常識的に考えて、昼間から風俗店にいく人は少数派だろう。仕事帰りの18時から24時までの営業でもよいはずだ。それにもかかわらず、営業時間が昼間からなのは何故か。

その理由には教育的側面があるのかもしれない。夕方からの営業にしたほうが確かに合理的だ。けれどそうではないのは、入ったばかりの従業員が店に慣れるためではないだろうか。昼間は人が少ない分、新人は客とのやり取りや会話・〈仕事〉を学ぶことができる。夕方以降の繁忙期はベテランに仕事を任せることで売り上げを確保する。

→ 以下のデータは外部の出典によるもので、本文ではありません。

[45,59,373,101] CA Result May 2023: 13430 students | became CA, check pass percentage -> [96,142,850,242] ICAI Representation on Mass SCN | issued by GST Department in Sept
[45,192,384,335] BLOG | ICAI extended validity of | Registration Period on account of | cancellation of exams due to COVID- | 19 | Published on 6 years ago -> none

店の長期的運営を考えるなら、新人を教育できる時間帯を持っているほうがよいだろう。いまはやりの〈持続可能性〉を高めることになる。

そういえば、落語家が寄席を守ろうとするのは弟子の教育のためだそうだ(今井むつみほか著『人が学ぶということ』)。客商売も長期的スパンでものを考えるなら、一見非合理的に見える側面にも力を入れていかなければならないのだと思う。

ちなみに、ここに書いたものはすべて私の想像です。

「話せば分かる」のか?

話せば話すほど、生じる誤解。

「話せば分かる」とはよくいわれるが、話せば話すほど誤解の深まる時もある。

友人はいう。「本音を言ってくれ」。
けれど本音や本心なんて、本当に人間にはあるものであろうか? 話す時々の「思い」はあっても、本音というものは存在し得ないのではないだろうか。

先ほどまで、拙宅で種々の話を友人2人と行った。「本音を」というから、思ったことや感じてきたことを話した。どうやら、多大な失望を与えてしまったようだ。話さなかったほうが良かった気がする。

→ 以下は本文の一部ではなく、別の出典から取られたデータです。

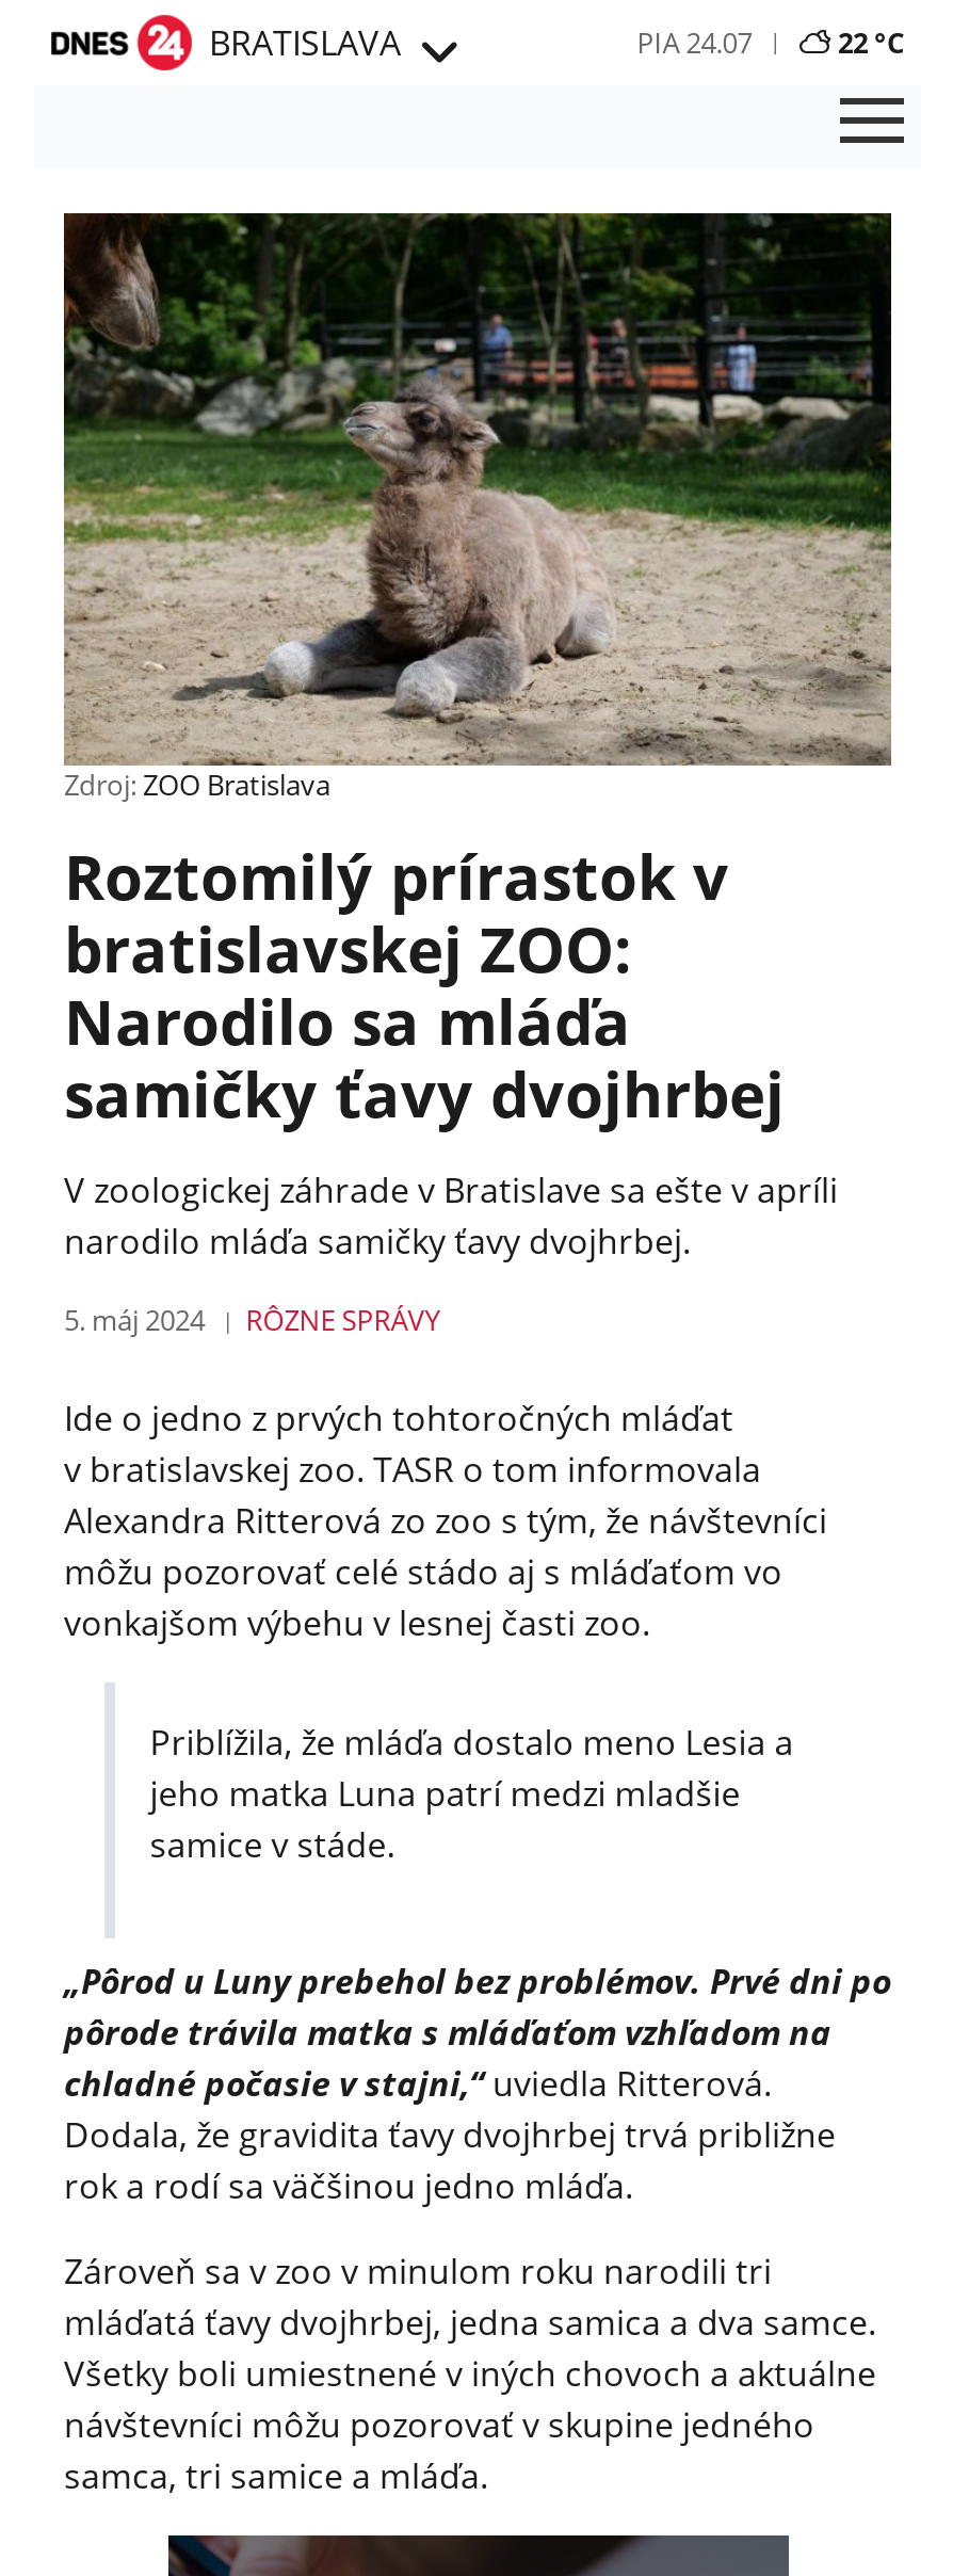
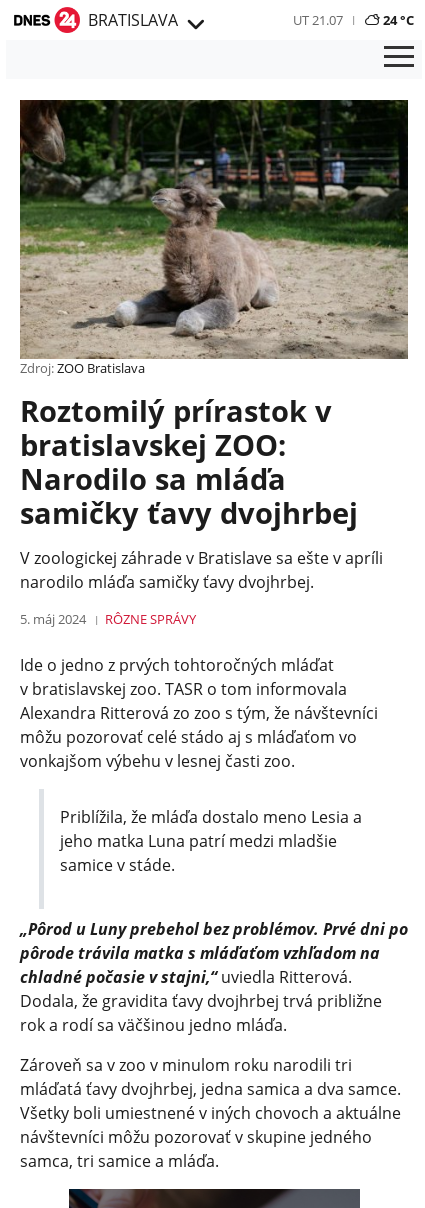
[637,22,904,61] PIA 24.07 | 22 °C -> [293,10,414,28] UT 21.07 | 24 °C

ただ、「ここから関係を良くしていく」というM君の最後のセリフは一筋の希望ではある。
ところで。ただでさえ頭の回転の鈍る深夜に深刻な話をしても、「建設的な」話ができるわけない。

追記
●よく文の読み方として「批判的に読む」とある。著者の意見に同調しすぎず、「どこかに批判すべき点があるのではないか」と考えながら読む手法のことだ。クリティカル・リーディングともいう。この方法には欠点があるように思う。批判的に読むとき、主体である「私」が成長/変化することが制限されることがあるという点だ。
 批判をするとき、人は批判される対象よりも高い位置にいるという前提がある。対象と同じかそれより低い位置にいる時、批判をすることはできない。その姿勢はものを学ぶ姿勢ではない。授業中、教師の揚げ足をとることに似ている。批判をするときには「学ばせていただこう」という謙虚さがなくなってしまう。その結果、批判者は批判する対象によって変化させられることがなくなる。
 本日の友人との諍い。はじめ私は「批判者」として対面していた。けれどそれでは相手の揚げ足を取り続けるだけとなり、何のために友人たちが家にまで話にやってきたのか分からなくなった。相手が「思い」を伝えにやってきたのなら、その思いを批判的に聞くだけでは相手に失礼であるし、自分の成長のチャンスも摘んでしまうこととなる。
 学問の世界では「批判的」であることは重要なようだ。けれどこの態度を貫きすぎると、小説や偉大な研究によって「私」が根本的に変化させれた、ということが無くなってしまう。そもそもの研究する意味すら分からなくなる(私は灰谷健次郎がいうように、研究という「仕事」によって〈人間的成長ができればいいな〉と考えているのだ)。
●友は「お前は自己顕示欲が強い」と言っていた。おそらく、そうなのだろう。このブログを書きながら実感している。
●「いま思っていることをいってほしい」といわれたとき、雑念で考えていたことを思わず言ってしまった。相手は不機嫌となった。不注意であった。